• [Task goal] Whenever a line of the records below contains the word "hcell", copy that line.
[Start of Attachment]
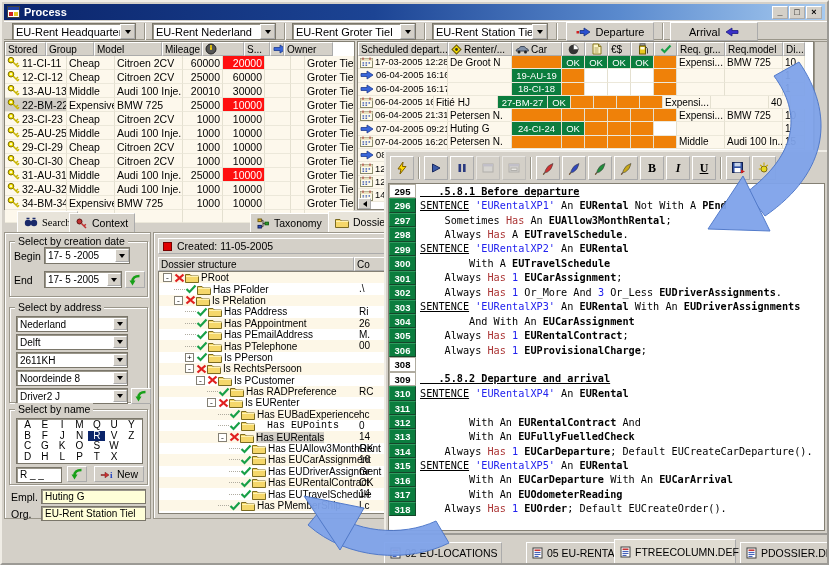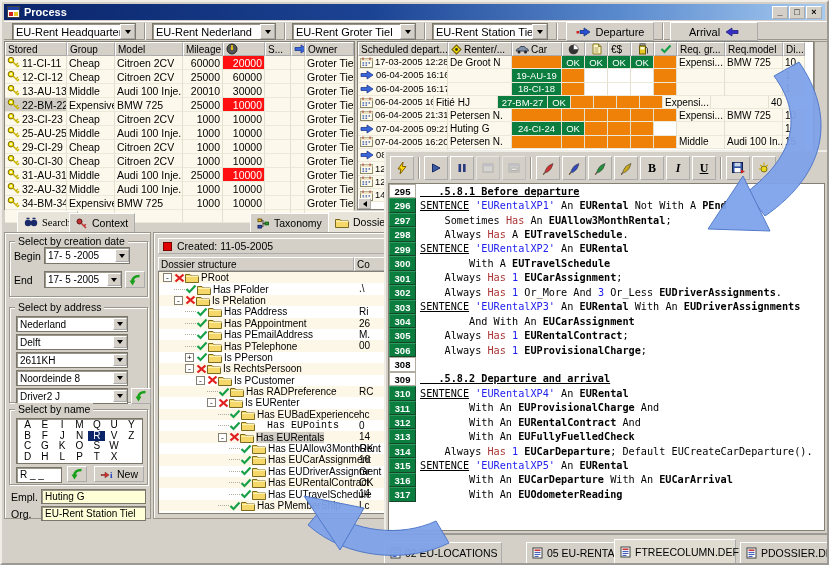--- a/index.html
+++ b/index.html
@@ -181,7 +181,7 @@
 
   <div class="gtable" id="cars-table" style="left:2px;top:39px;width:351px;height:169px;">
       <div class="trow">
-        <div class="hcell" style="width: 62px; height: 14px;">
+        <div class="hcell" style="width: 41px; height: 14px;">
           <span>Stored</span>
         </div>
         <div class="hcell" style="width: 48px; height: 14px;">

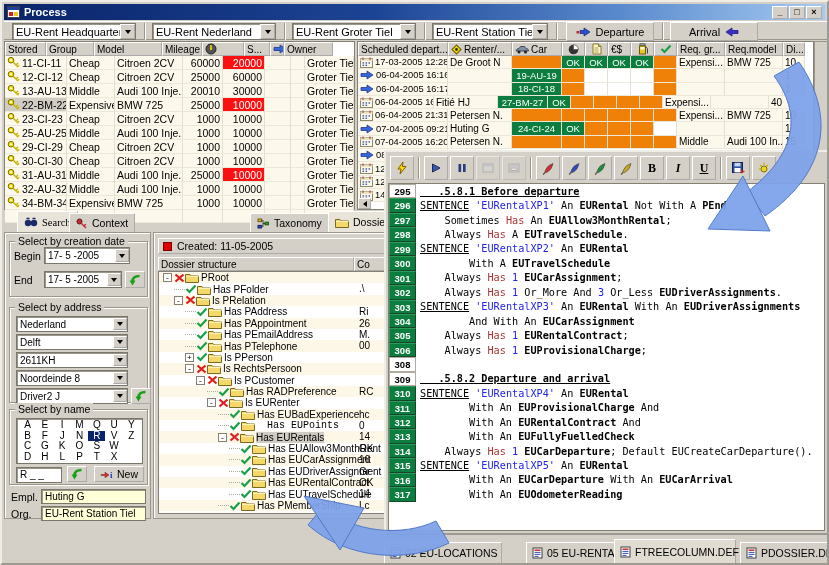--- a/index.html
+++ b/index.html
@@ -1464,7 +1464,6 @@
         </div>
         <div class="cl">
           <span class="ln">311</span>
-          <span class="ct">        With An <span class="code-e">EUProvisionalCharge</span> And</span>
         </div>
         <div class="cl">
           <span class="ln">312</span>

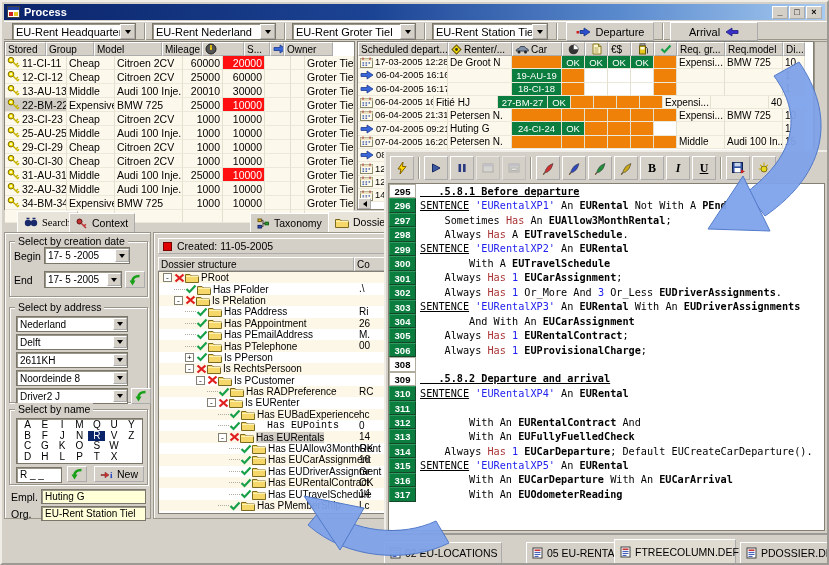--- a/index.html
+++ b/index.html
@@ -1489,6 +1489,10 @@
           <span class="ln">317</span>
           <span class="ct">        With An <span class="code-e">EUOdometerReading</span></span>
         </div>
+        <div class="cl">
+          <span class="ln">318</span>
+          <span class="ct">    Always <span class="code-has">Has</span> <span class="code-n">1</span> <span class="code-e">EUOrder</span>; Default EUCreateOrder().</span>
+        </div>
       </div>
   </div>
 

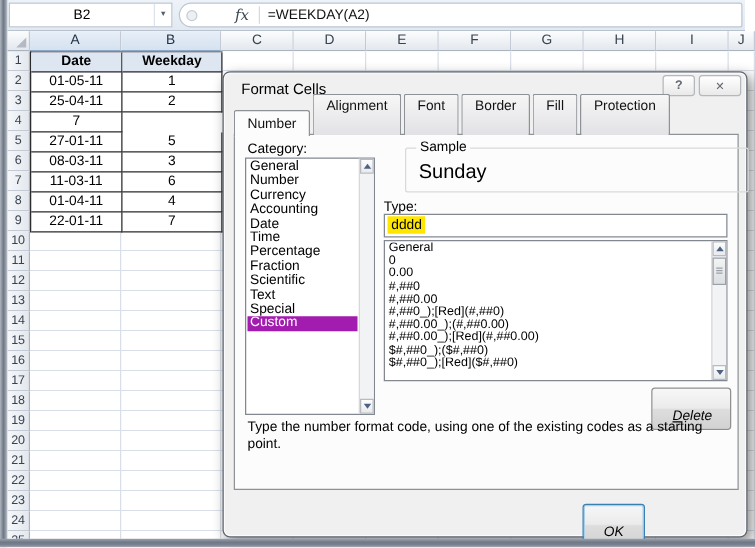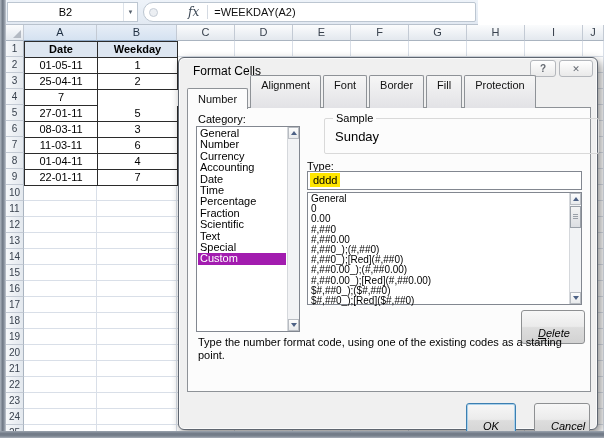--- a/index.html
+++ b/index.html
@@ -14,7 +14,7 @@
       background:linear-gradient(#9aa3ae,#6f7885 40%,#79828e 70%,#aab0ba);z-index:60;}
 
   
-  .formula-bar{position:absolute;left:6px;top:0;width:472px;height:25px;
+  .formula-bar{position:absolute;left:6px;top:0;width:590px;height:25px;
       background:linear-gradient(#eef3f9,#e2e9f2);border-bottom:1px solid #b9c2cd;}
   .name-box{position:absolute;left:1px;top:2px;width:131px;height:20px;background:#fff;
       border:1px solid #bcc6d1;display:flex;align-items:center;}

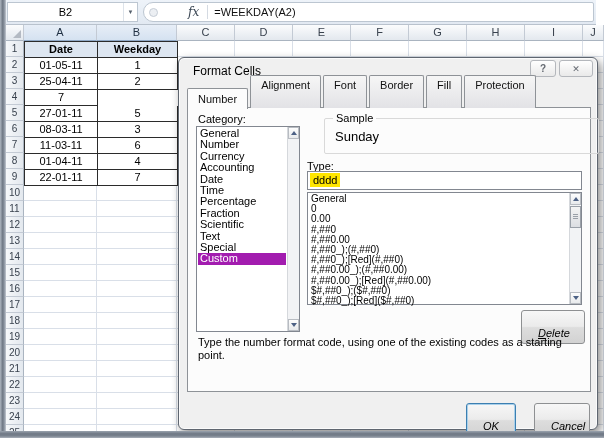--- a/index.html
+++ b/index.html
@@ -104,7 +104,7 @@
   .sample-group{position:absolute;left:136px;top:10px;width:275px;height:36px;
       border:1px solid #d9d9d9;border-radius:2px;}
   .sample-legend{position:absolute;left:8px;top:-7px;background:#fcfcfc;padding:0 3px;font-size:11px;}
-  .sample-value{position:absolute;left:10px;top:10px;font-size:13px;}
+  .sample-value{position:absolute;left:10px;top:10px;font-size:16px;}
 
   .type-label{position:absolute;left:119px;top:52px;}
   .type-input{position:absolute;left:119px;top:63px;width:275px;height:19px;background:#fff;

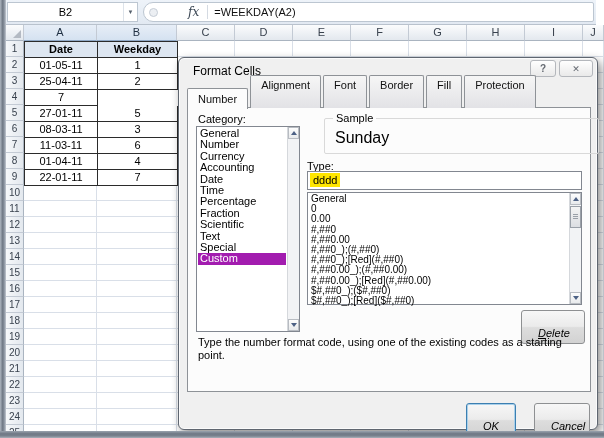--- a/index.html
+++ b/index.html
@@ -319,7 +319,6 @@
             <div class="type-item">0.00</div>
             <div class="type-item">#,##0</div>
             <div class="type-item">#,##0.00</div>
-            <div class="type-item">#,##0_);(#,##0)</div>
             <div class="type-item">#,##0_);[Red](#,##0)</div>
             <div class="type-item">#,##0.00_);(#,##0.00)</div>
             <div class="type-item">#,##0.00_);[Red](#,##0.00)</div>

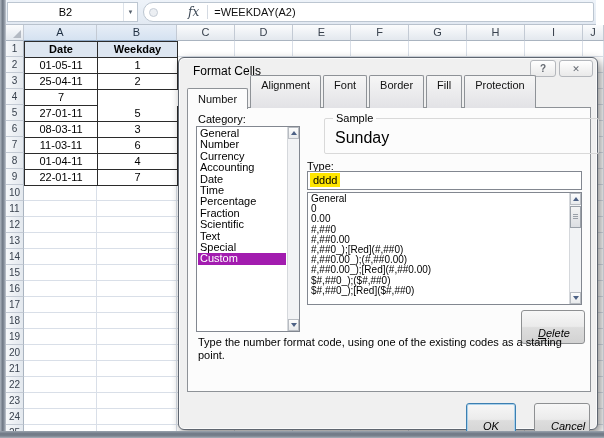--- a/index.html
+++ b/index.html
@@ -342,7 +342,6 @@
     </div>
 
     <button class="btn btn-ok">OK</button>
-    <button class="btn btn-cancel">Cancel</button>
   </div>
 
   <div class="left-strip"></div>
[End of Attachment]
• [Solution to this problem]
-        <div class="hcell" style="width: 62px; height: 14px;">
+        <div class="hcell" style="width: 41px; height: 14px;">
         <div class="hcell" style="width: 48px; height: 14px;">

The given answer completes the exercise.